Back in the Tiger days, Quartz Composer had few support for network sources. The RSS feed patch was pretty much the only way we had to read data from the net, but it was way too limited (no streaming, not event based, not extendable, no input or output triggers).
I needed a way to get data from the Network in the form of events that I could reuse in a quartz composition. So our resident mac programmer coded this custom made patch based on sparse non official documentation found on the internet. And it worked great. We have about 5 plasma screens with mac minis over at work running it for months, no problems whatsoever.
Now Leopard comes along and QC had a major upgrade and I’m drooling, but ironically 1. Apple publishes an API to develop custom patches (which is good news) but 2. Our patch for Tiger doesn’t work anymore and needs a rewrite.

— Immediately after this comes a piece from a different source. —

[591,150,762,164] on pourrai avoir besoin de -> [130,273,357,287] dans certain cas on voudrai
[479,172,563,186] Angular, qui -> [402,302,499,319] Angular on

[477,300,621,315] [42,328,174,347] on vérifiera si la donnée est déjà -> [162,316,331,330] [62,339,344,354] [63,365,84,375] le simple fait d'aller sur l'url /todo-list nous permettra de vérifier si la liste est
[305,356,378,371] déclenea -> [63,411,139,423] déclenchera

Then I found 2 patches in the new “Network” category: Network Broadcaster and Network Receiver. They are meant to connect several qtz compositions across the network and exchange messages between them. But maybe I can use them for something else…
I wrote a quartz composition to broadcast messages using UDP and multicast and started debugging and I discovered that the packets are really simple non-crippled text messages, four bytes per character iso-latin encoded chunks. So if you want to broadcast the message “Apple”, you’ll send this over UDP “\0\0\0A\0\0\0p\0\0\0p\0\0\0l\0\0\0e”
So I wrote a small php script (download) to broadcast messages:
And a sample composition to test the concept. Download here and run it on Quartz Composer. After which just type:
$ ./broadcast.php "message number 1" $ ./broadcast.php "message number 2" ...
And happily see them scroll up your screen.
This is just a proof of concept. I rewrote all my most complex compositions to use the Network Receiver patch and they all work fine. Using UDP over TCP is also an advantage because you don’t have to worry about the producer as the connection is stateless, and using a multicast group is great for broadcast scenarios (ie: multiple compositions on multiple computers consuming the same data).
Now imagine the possibilities and have loads of fun.